You're right for the 1st statement and wrong for the second else I wouldn't be writing this article right?
Download
First we will have to download the VM at https://support.offensive-security.com/pwk-kali-vm/#pwk-vm-download
Stupor and Consternation
Extract the archive 7z x pwk-kali-vm.7z
and see the mess:
$ ls -lh OffsecVM-2018.3-20180821 | awk '{print $5,$9}'
512K OffsecVM-2018.3-20180821-cl2-000001-s001.vmdk
512K OffsecVM-2018.3-20180821-cl2-000001-s002.vmdk
512K OffsecVM-2018.3-20180821-cl2-000001-s003.vmdk
512K OffsecVM-2018.3-20180821-cl2-000001-s004.vmdk
512K OffsecVM-2018.3-20180821-cl2-000001-s005.vmdk
512K OffsecVM-2018.3-20180821-cl2-000001-s006.vmdk
512K OffsecVM-2018.3-20180821-cl2-000001-s007.vmdk
512K OffsecVM-2018.3-20180821-cl2-000001-s008.vmdk
512K OffsecVM-2018.3-20180821-cl2-000001-s009.vmdk
512K OffsecVM-2018.3-20180821-cl2-000001-s010.vmdk
512K OffsecVM-2018.3-20180821-cl2-000001-s011.vmdk
512K OffsecVM-2018.3-20180821-cl2-000001-s012.vmdk
512K OffsecVM-2018.3-20180821-cl2-000001-s013.vmdk
512K OffsecVM-2018.3-20180821-cl2-000001-s014.vmdk
512K OffsecVM-2018.3-20180821-cl2-000001-s015.vmdk
512K OffsecVM-2018.3-20180821-cl2-000001-s016.vmdk
512K OffsecVM-2018.3-20180821-cl2-000001-s017.vmdk
512K OffsecVM-2018.3-20180821-cl2-000001-s018.vmdk
512K OffsecVM-2018.3-20180821-cl2-000001-s019.vmdk
512K OffsecVM-2018.3-20180821-cl2-000001-s020.vmdk
128K OffsecVM-2018.3-20180821-cl2-000001-s021.vmdk
1,6K OffsecVM-2018.3-20180821-cl2-000001.vmdk
3,3G OffsecVM-2018.3-20180821-cl2-s001.vmdk
3,3G OffsecVM-2018.3-20180821-cl2-s002.vmdk
1019M OffsecVM-2018.3-20180821-cl2-s003.vmdk
216M OffsecVM-2018.3-20180821-cl2-s004.vmdk
260M OffsecVM-2018.3-20180821-cl2-s005.vmdk
318M OffsecVM-2018.3-20180821-cl2-s006.vmdk
559M OffsecVM-2018.3-20180821-cl2-s007.vmdk
578M OffsecVM-2018.3-20180821-cl2-s008.vmdk
177M OffsecVM-2018.3-20180821-cl2-s009.vmdk
527M OffsecVM-2018.3-20180821-cl2-s010.vmdk
1,3G OffsecVM-2018.3-20180821-cl2-s011.vmdk
326M OffsecVM-2018.3-20180821-cl2-s012.vmdk
699M OffsecVM-2018.3-20180821-cl2-s013.vmdk
666M OffsecVM-2018.3-20180821-cl2-s014.vmdk
322M OffsecVM-2018.3-20180821-cl2-s015.vmdk
229M OffsecVM-2018.3-20180821-cl2-s016.vmdk
458M OffsecVM-2018.3-20180821-cl2-s017.vmdk
238M OffsecVM-2018.3-20180821-cl2-s018.vmdk
148M OffsecVM-2018.3-20180821-cl2-s019.vmdk
1,6G OffsecVM-2018.3-20180821-cl2-s020.vmdk
108M OffsecVM-2018.3-20180821-cl2-s021.vmdk
1,8K OffsecVM-2018.3-20180821-cl2.vmdk
8,5K OffsecVM-2018.3-20180821.nvram
29K OffsecVM-2018.3-20180821-Snapshot1.vmsn
449 OffsecVM-2018.3-20180821.vmsd
3,9K OffsecVM-2018.3-20180821.vmx
382 OffsecVM-2018.3-20180821.vmxf
Conversion time (split VMDK to single raw)
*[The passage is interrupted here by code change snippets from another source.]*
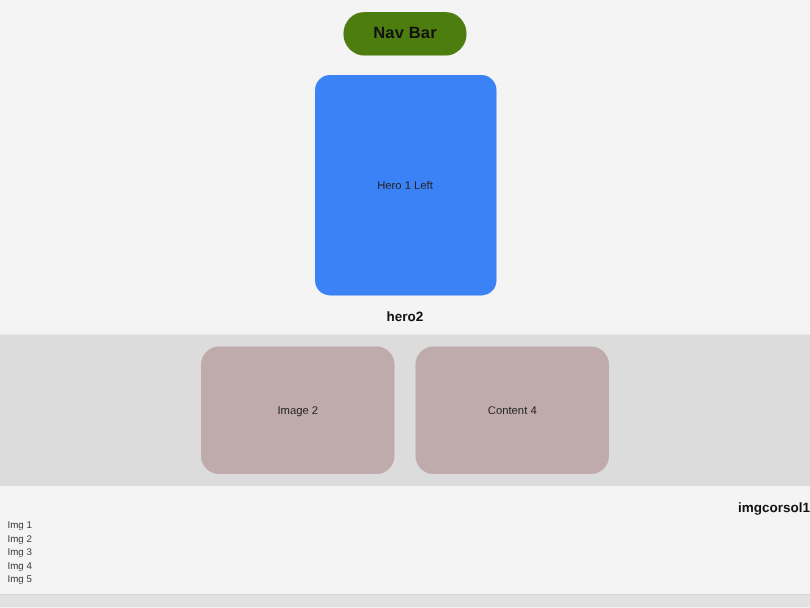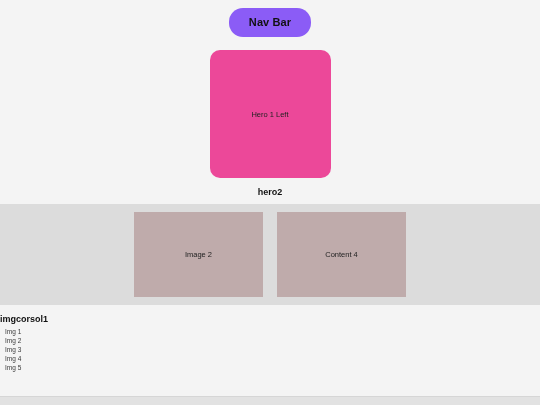"Nav Bar" .navbar-pill { background: #8b5cf6 -> #4d7c0f }
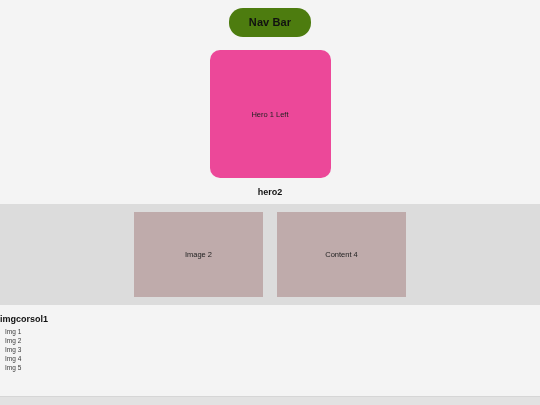"Hero 1 Left" .hero1-card { background: #ec4899 -> #3b82f6; height: 128px -> 147px }
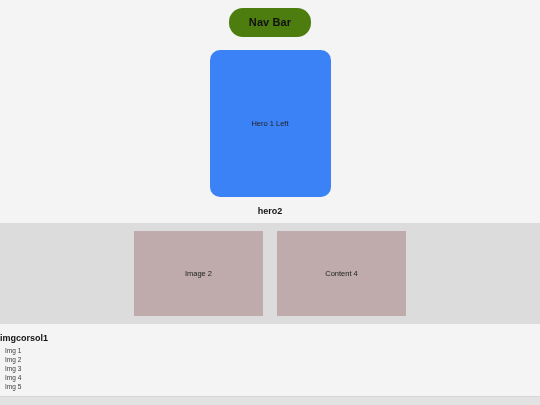"Image 2" .hero2-card { border-radius: 0 -> 12px }
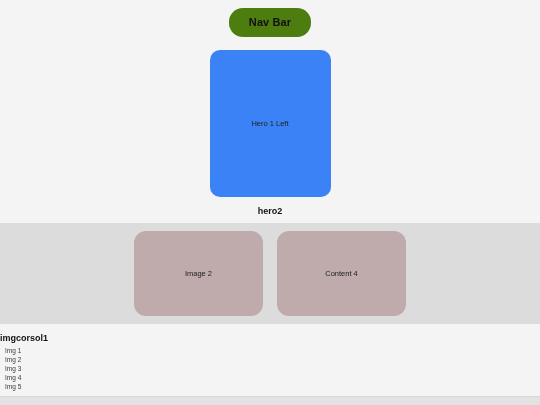"imgcorsol1" .carousel-label { text-align: left -> right }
I assume you already have VirtualBox installed and that you have not VMWare Workstation installed. None want to install it only to get their packaged OVF conversion tool.
Install QEMU for converting the disks: sudo pacman -S qemu
(command given for ArchLinux).
Convert the vmdk split image to a single raw image: qemu-img convert -f vmdk -O raw OffsecVM-2018.3-20180821-cl2.vmdk OffsecVM-2018.3-2OffsecVM-2018.3-20180821-cl2.raw
.
Warning take care to select the primary VMDK not a split part or the snapshot ones.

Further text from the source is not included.